AVAILABLE DATA:

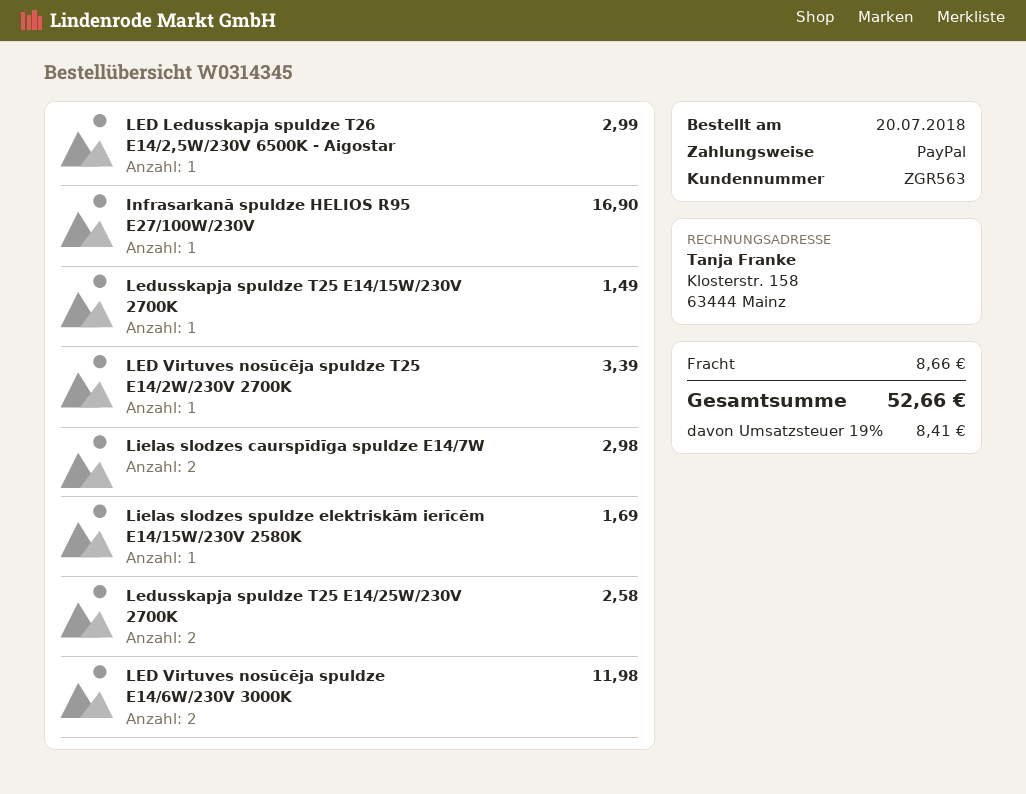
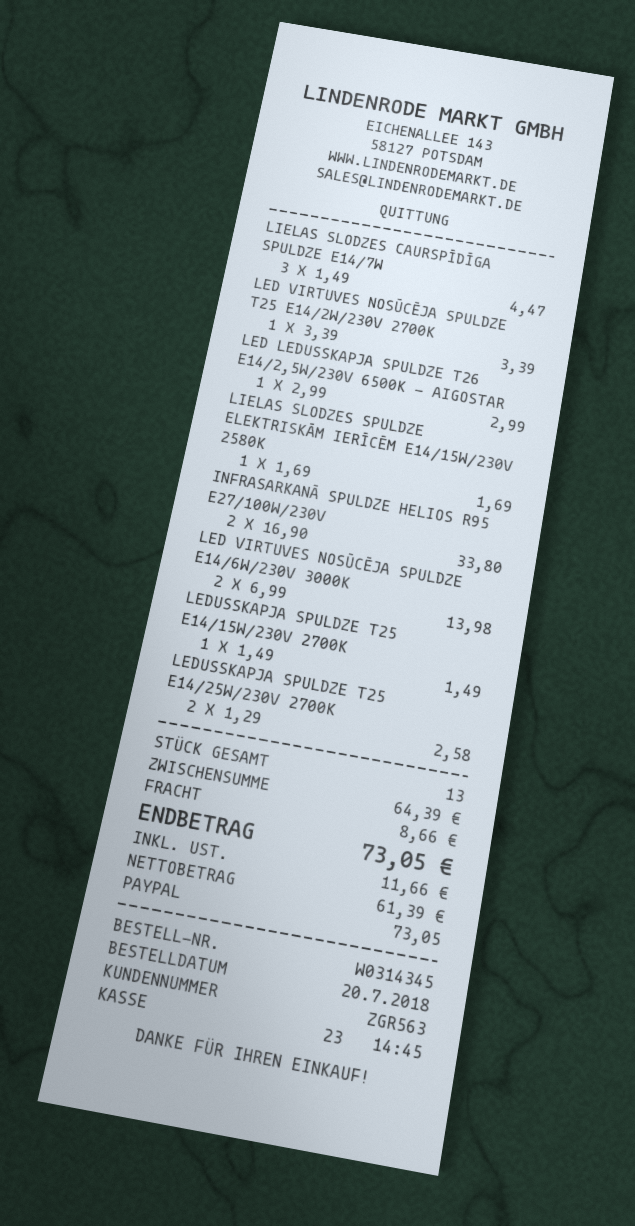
Infrasarkanā spuldze HELIOS R95 E27/100W/230V: 1 for 16.90 -> 2 for 33.80
Lielas slodzes caurspīdīga spuldze E14/7W: 2 for 2.98 -> 3 for 4.47
LED Virtuves nosūcēja spuldze E14/6W/230V 3000K: 2 for 11.98 -> 2 for 13.98
tax: 8.41 -> 11.66
total: 52.66 -> 73.05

WORK ORDER: Looking at the entries above, count the lines that contain the string "spuldze", then give the number and nothing else.

RESPONSE AREA: 3